# K27 battery conversion



## placitassteam (Jan 2, 2008)

I'm sure there are plenty of other threads on this topic but here goes anyway. I mostly run live steam but I wanted a K27 and the Accucraft live steamer is no longer available except used and the price is more than I feel like paying, therefore, the Bachmann. The first thing I did was take apart the loco and tender and trace out where all the wires went and what function they were associated with. After some discussion on this forum I decided to not use the built in chuff triggers in the cylinders, the smoke unit and the fan so all that wiring was discarded. The plug and play board in the tender was also discarded. I also got rid of the track power wiring but left the little board in the loco that the motor leads are attached to, it makes a convenient place to disconnect the top shell from the chassis. Next I played around with the Phoenix P8 sound board and speaker, the Rail Boss RC, the Specktrum reciever and the batteries to see how it would all fit in the tender. I ended up with the speaker in the supplied location but had to make a small adapter due to the speaker being 3 1/2 inches instead of 3. I also made up 3 packs of four 4/3A 3800Ma NMh bateries.










Those items are shown here as they are located in the tender.









Batteries and speaker installed









I made a plywood box to cover the speaker.









I mounted all the electronics on a Masonite board which is screwed to the mounts for the P&P board. The spade connectors (one is near the top center of the photo) make it easy to disconnect the tender from its chassis.









Here is everything from the other side. I ended up using only 6 wires between the tender and the loco, 2 for motor power, 2 for the headlight and 2 for power to the PC board that controls the marker lights, fire box flicker and cab light. I haven't tried it yet but I may only need one wire for for the head light as is seems to have a common connection with the marker lights.









This is what the tender looks like all assembled except for the coal load. The ON switch and the charge jack are in the water hatch and there is a fuse holder mounted through the coal door in front (barely visible).









Next up is the loco wiring.


----------



## jake3404 (Dec 3, 2010)

Looks good Wynn


----------



## placitassteam (Jan 2, 2008)

Here are some additional photos of the tender. A better shot of the fuse holder.









The power switch and charging jack. The switch is forward for RUN, center OFF and back for CHARGE.









The underside of the tender showing the chuff sensor and magnets, the volume control (green toggle to the upper right) and the connector for the loco plug (lower right).









I left all the PC boards in the loco but cut off the wires I wasn't using. Here ia the main board and fire box flicker unit.









The motor board, I left it in just to have a convenient place to disconnect the power leads coming from the ECS in the tender. All the chuff wires are removed. I also left in the switch board in the front of the smoke box to control the lights and fire box flicker. The smoke is disconnected.

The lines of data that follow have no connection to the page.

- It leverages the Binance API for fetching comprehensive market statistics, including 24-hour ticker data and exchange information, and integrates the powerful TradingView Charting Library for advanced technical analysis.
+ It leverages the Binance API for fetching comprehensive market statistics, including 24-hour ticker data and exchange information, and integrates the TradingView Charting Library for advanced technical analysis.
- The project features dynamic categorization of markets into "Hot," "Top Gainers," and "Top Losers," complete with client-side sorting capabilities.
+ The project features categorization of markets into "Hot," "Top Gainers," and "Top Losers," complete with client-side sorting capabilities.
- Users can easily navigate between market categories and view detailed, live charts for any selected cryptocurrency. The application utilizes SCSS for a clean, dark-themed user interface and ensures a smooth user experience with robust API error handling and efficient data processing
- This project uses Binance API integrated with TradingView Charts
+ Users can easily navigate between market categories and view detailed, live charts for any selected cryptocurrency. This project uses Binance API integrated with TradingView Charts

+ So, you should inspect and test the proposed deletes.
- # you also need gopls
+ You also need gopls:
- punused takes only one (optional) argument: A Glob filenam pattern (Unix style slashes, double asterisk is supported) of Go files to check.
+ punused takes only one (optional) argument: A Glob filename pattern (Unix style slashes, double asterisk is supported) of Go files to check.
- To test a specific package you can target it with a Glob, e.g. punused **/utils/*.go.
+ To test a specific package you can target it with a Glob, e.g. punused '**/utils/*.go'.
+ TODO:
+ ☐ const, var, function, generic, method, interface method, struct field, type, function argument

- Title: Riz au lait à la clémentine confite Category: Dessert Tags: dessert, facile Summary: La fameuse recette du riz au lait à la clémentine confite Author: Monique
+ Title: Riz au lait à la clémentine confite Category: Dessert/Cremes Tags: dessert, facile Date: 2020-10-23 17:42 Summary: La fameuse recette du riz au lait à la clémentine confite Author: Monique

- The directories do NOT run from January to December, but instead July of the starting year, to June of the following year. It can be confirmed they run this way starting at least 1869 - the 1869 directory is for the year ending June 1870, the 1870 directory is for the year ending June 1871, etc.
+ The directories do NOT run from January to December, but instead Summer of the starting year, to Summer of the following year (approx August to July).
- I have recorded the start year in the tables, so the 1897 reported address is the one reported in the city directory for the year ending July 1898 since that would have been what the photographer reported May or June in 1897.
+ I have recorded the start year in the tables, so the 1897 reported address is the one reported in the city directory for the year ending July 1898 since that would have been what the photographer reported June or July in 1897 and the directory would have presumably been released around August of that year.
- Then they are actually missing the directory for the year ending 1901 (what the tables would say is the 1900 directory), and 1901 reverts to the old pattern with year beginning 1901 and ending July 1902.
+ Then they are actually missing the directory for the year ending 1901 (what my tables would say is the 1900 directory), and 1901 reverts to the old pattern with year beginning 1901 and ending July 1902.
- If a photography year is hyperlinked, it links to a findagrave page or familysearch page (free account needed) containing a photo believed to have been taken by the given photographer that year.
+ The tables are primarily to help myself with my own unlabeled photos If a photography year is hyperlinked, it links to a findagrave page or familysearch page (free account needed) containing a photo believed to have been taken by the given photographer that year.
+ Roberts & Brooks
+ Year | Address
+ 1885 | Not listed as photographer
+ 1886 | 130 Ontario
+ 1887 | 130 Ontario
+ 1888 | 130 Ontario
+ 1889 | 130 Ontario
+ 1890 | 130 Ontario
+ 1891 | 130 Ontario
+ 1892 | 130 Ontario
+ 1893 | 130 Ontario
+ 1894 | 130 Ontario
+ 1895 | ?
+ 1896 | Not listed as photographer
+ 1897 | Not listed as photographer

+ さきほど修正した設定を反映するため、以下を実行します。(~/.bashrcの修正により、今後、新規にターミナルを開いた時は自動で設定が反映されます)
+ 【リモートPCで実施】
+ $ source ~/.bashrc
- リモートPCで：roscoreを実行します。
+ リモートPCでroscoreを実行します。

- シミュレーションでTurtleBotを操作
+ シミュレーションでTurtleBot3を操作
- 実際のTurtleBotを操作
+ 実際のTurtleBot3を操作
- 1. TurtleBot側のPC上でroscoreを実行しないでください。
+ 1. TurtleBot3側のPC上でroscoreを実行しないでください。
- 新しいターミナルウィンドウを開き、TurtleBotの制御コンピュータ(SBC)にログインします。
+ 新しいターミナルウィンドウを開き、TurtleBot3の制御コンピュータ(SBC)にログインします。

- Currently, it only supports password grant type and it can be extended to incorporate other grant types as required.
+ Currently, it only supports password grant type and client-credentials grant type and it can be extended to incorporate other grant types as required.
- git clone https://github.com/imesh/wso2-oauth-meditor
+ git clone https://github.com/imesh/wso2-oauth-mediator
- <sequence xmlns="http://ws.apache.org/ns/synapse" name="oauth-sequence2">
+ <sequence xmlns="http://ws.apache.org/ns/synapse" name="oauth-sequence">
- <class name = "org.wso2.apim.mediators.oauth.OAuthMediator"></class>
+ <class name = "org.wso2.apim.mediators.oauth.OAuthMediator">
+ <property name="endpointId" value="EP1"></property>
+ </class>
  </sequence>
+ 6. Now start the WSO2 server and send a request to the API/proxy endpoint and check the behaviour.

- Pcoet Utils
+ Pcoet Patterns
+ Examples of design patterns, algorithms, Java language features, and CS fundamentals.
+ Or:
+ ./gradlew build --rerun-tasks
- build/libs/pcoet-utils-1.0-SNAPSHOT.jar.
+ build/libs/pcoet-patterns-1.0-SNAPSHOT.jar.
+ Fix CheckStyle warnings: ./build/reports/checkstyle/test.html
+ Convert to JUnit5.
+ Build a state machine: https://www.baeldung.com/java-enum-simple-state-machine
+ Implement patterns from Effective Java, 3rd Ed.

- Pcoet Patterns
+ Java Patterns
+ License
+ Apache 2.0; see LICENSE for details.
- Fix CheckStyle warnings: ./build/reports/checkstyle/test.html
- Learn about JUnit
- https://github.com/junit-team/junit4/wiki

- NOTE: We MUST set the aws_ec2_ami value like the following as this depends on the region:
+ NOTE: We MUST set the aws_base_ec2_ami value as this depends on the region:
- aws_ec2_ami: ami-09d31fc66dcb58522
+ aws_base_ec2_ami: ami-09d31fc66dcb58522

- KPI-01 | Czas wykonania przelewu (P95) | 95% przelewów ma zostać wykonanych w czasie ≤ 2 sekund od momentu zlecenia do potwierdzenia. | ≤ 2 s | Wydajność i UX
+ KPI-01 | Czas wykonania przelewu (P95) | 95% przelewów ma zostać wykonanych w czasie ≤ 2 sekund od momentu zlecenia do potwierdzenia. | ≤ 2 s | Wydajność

Since my RR has 5 foot minimum radius curves I do not need the side to side motion of the drivers so I removed the springs on driver axles 1 and 4 and replaced them with spacers. The spacers were made from 9/64 brass tubing which was split on the side and cut to .150 inch length.









They were spread enough to fit around the axle and the squeezed back closed. One is just visible between the wheel and the frame.









I ran it on the RR yesterday and everything works well and the loco tracks very nicely. I did have to move the chuff sensor closer to the wheel and added a second magnet. Some chuff systems don't work very well when lots of input pulses (instead of chuffs you get a continuous hissing sound) but the P8 sounds great. So I added the second magnet on the tender wheel which now gives almost 4 chuffs for each driver revolution. Not really synchronized but close enough for me.


----------



## Del Tapparo (Jan 4, 2008)

Nice job Winn. I don't know why I didn't see your post sooner. Looks like you have it all under "control" now.


----------